Engineering Contradictions & Design Principles
Engineering Contradiction Analysis
1Adaptability or versatility
If the same content item is displayed to all users regardless of interaction history, then the system complexity is low, but the user engagement and personalization are poor
Solution Approach 1:
The system performs preliminary actions by detecting user interactions with content items and storing this information in advance. When a user returns to search results, the system has already prepared modified content items based on the stored interaction data, enabling personalized content delivery without complex real-time processing.
Solution Approach 2:
The system implements feedback by monitoring user interactions with content items and using this information to modify subsequent content presentations.
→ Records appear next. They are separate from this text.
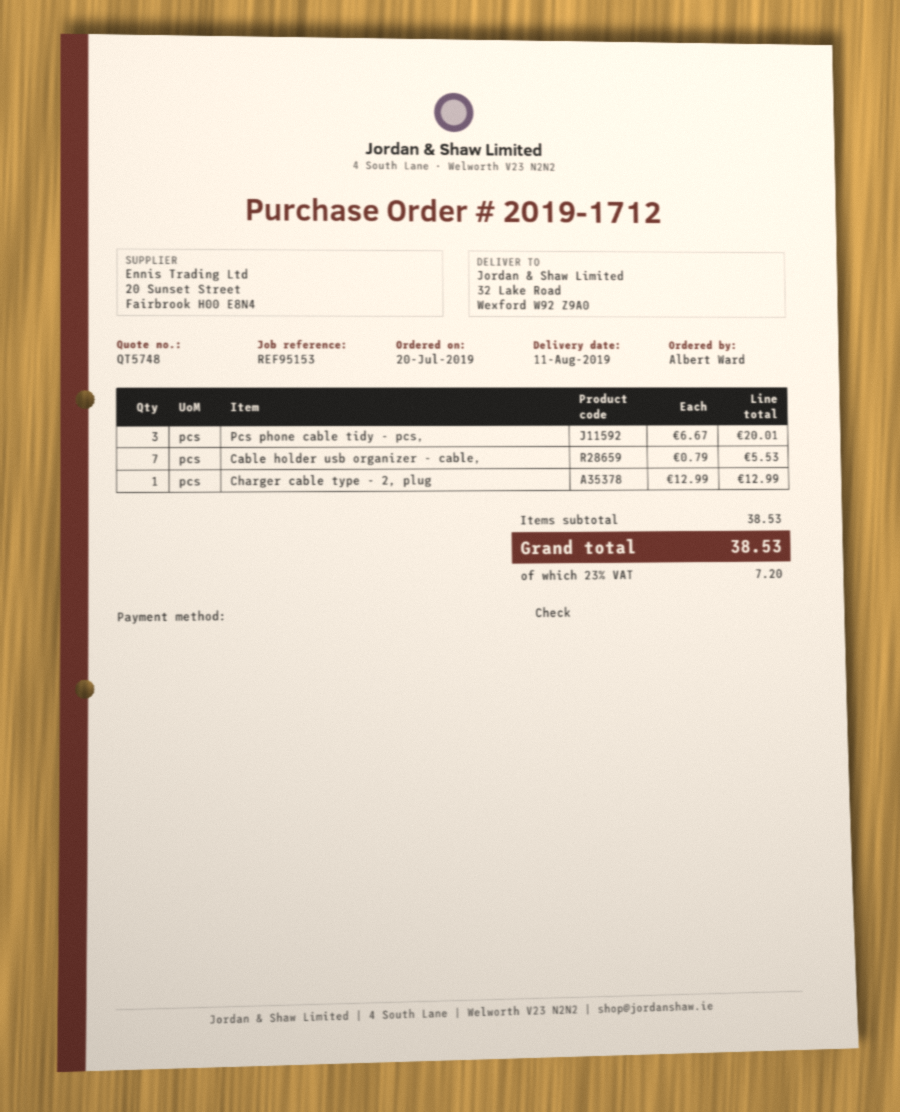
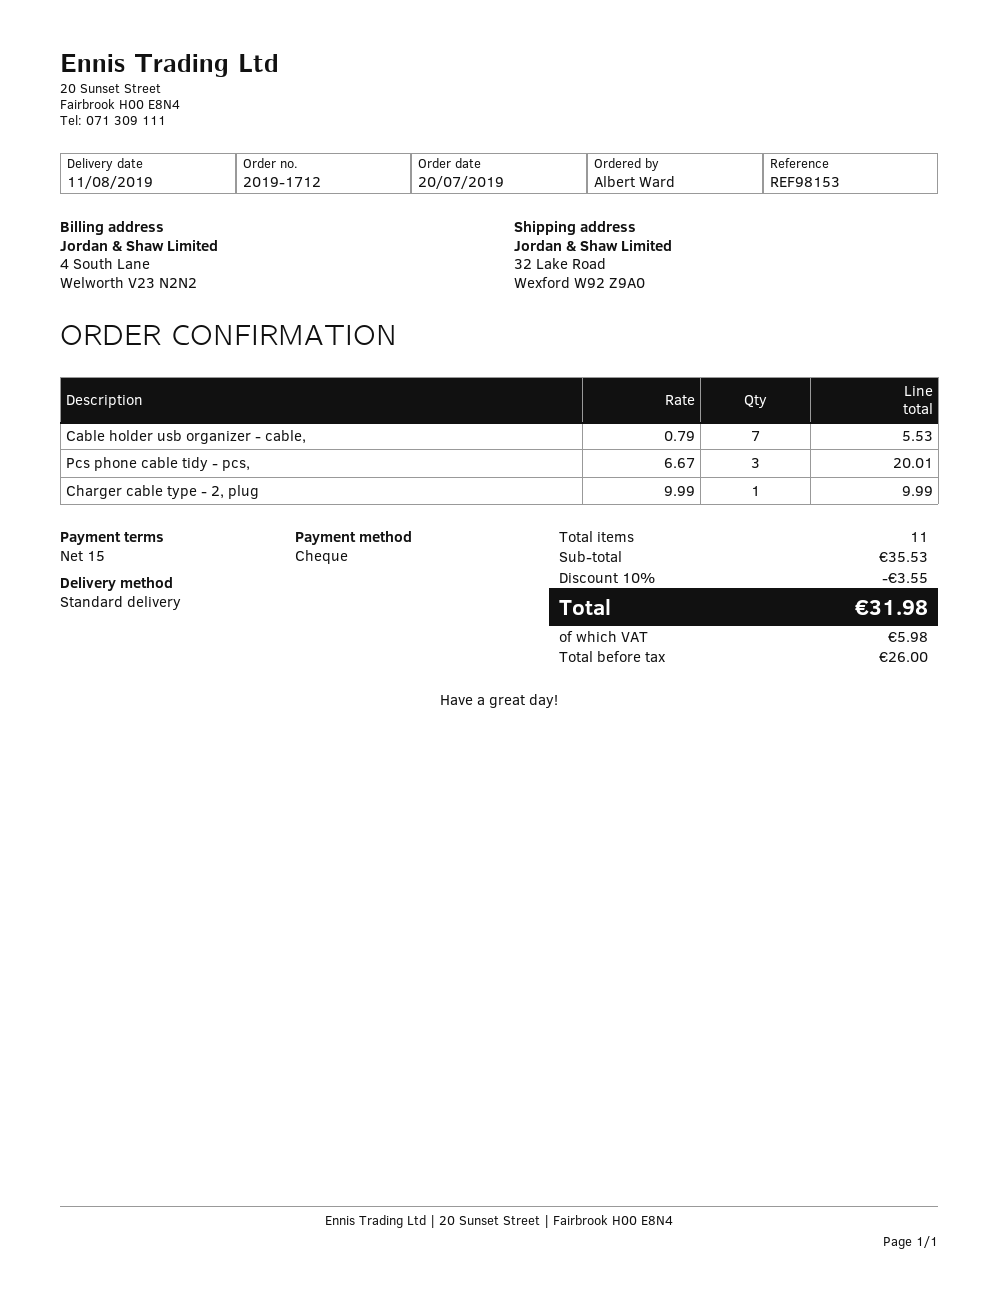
reference: REF95153 -> REF98153
Charger cable type - 2, plug: 1 x 12.99 = 12.99 -> 1 x 9.99 = 9.99
subtotal: 38.53 -> 35.53
discount: none -> 10% = 3.55
tax: 7.20 -> 5.98
total: 38.53 -> 31.98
The interaction detection and content modification create a feedback loop where user behavior directly influences future content personalization, resolving the contradiction between simplicity and adaptability.
2Productivity
If the system tracks and modifies content based on user interactions, then user engagement improves, but the loss of information about user behavior increases
Solution Approach 1:
The system performs preliminary actions by detecting and storing user interaction information before it is lost. By capturing interaction data upfront and using it to prepare modified content items, the system preserves valuable user behavior information and leverages it for improved advertising effectiveness without continuous complex tracking.
Data Source
AI summary
Methods and systems for generating a content item associated with search results and, based on a subsequent return to the search results, providing the content item in a modified manner.